■ **EXERCISE DETAILS**:
Write out exactly the lines of the entries below from the one holding "01.03.2018: 2583.72 -> none" to the one holding "02.07.2018: none -> 1284", inclusive, and leave out all other lines.

■ **DATASET EXCERPTS**:
——

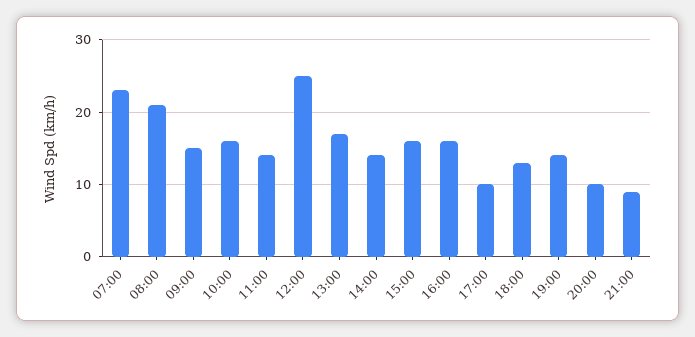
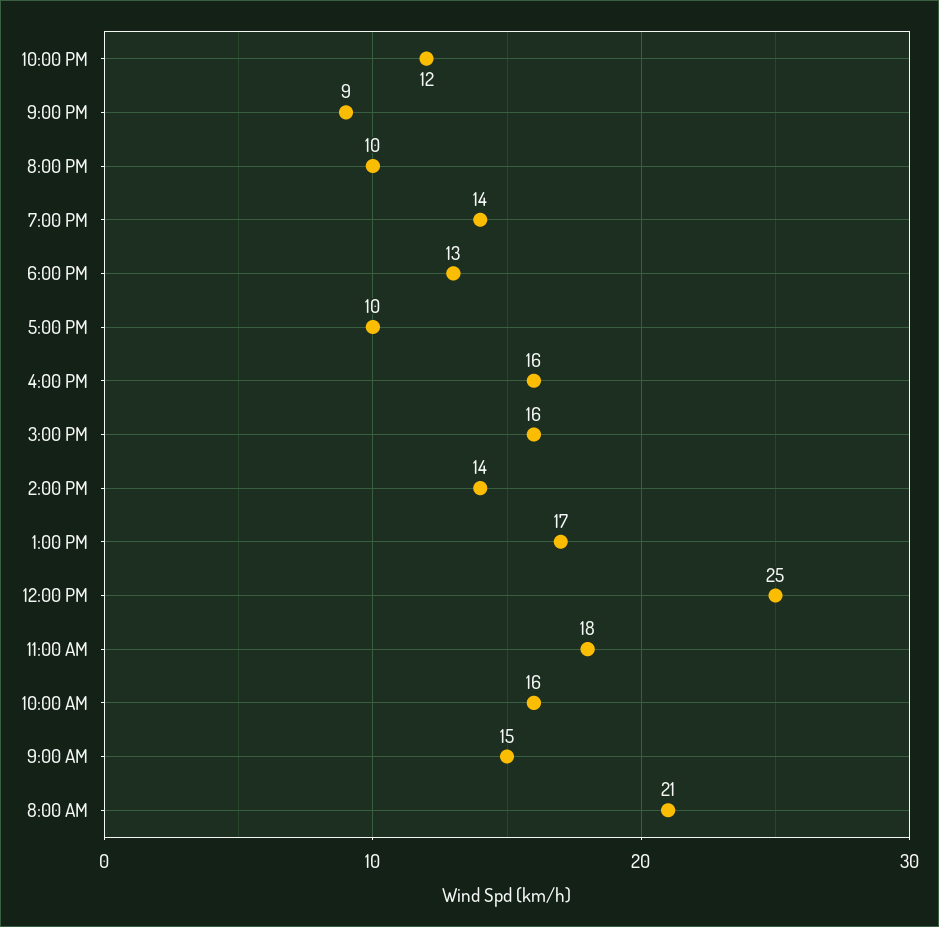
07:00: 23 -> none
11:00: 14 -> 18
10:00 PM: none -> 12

——

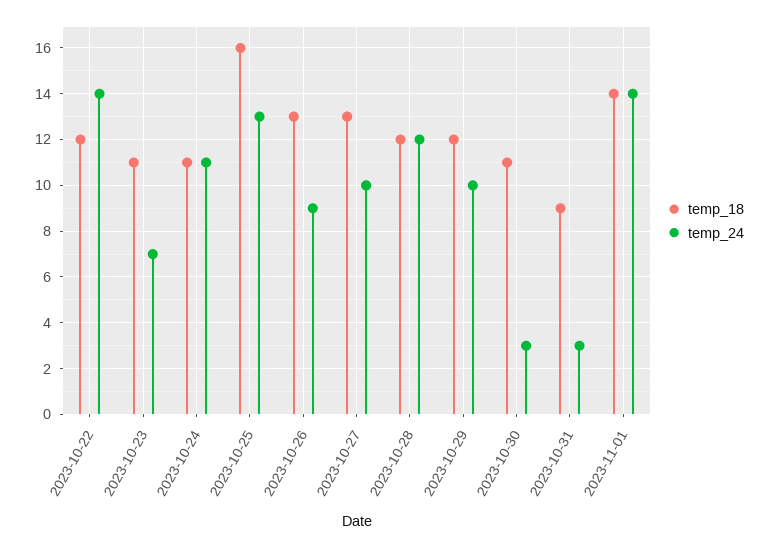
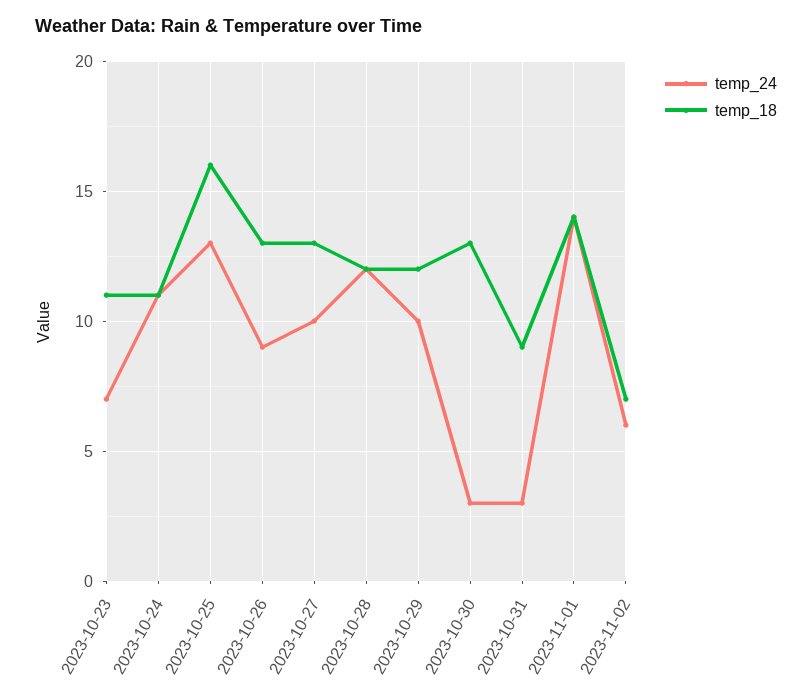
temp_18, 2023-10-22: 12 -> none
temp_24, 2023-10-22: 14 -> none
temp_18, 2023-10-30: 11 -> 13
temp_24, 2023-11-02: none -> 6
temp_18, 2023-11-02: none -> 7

——

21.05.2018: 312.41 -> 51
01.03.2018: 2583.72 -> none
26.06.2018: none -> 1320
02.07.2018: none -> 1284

——

■ **RESULT OF THE TASK**:
01.03.2018: 2583.72 -> none
26.06.2018: none -> 1320
02.07.2018: none -> 1284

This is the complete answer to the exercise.